After that rhetorical declaration of war on the Bork nomination, the dirt-digging researchers swung into action and soon we would learn more about Robert Bork’s past than we ever wanted to know. There could no doubt that so much dirt was uncovered that Bork himself would learn a few things he had never known about himself. The allegations were considered slanderous but Bork was advised not to dignify them and otherwise to ignore them.
The coalition of liberal special interest groups and hard left senators on the Senate Judiciary Committee, led by Ted Kennedy, hammered Bork for two and a half months. After several weeks of the contentious battle, the Senate Judiciary Committee voted by a nine to five vote to recommend defeat of the Bork nomination by the full senate. The full senate voted on October 23, 1987 to defeat Bork’s confirmation by a 58 to 42 vote. Two Democrats voted to confirm Bork while 6 Republicans voted against his nomination and the remaining 92 senators voted party line, Democrats against the nomination and Republicans in favor of confirming Judge Bork.
Just two years later, when President George H.W. Bush had nominated Judge Clarence Thomas to replace Justice Thurgood Marshall, feminist activist Florynce Kennedy announced in response, “We’re going to bork him. We’re going to kill him politically. . . . This little creep, where did he come from?”
In 2011 New York Times columnist Joe Nocera opined, “[t]he Bork fight, in some ways, was the beginning of the end of civil discourse in politics… The anger between Democrats and Republicans, the unwillingness to work together, the profound mistrust — the line from Bork to today’s ugly politics is a straight one.”
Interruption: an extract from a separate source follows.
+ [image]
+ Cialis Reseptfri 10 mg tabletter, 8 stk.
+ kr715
Nocera also noted that Democratic activist Ann Lewis acknowledged that if Bork’s nomination “were carried out as an internal Senate debate we would have deep and thoughtful discussions about the Constitution, and then we would lose.” This is common pattern when the left engages in the politics of personal destruction, it is about an issue debate, or a candidate who has views, in which the left knows they would clearly lose if the debate is about issues. But when the hard left practices this strategy of stepped up ad hominem attacks and personal destruction, they can win by demonizing the other side.
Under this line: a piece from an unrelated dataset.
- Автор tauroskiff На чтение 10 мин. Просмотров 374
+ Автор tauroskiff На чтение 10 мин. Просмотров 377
This strategy works well when the other sides fails to respond to the attacks. Democrats learned this lesson in 1988 when Dukakis was taken to task for his ultra-liberal views on the issues by the Lee Atwater managed campaign of George H.W. Bush, as well as in 2004 when independent groups like the Swiftboat Veterans redefined John Kerry’s image of his service in Vietnam.
Republicans still haven’t learned the lesson. In the summer of 2012 when the Obama campaign attacked Romney on his record at Bain Capital, he ignored the attacks. Even some liberal commentators referred to the attacks as a “swift boating” of Romney that could work. They did work. Romney was too negatively defined by the time he won the first debate against President Obama.
The left, the Democratic Party and their willing accomplices in the media have raising Borking to an art form. In the end, Robert Bork’s most memorable moment, and the primary point of his entire career, will be the nomination battle which prevented him being elevated to the Supreme Court, and lead to the coining of the term “Borking.” It is not just the term but the entire strategy behind it which was given rise during the nomination battle over Robert Bork’s confirmation to the highest court. Robert Bork was Borked just more than 25 years ago.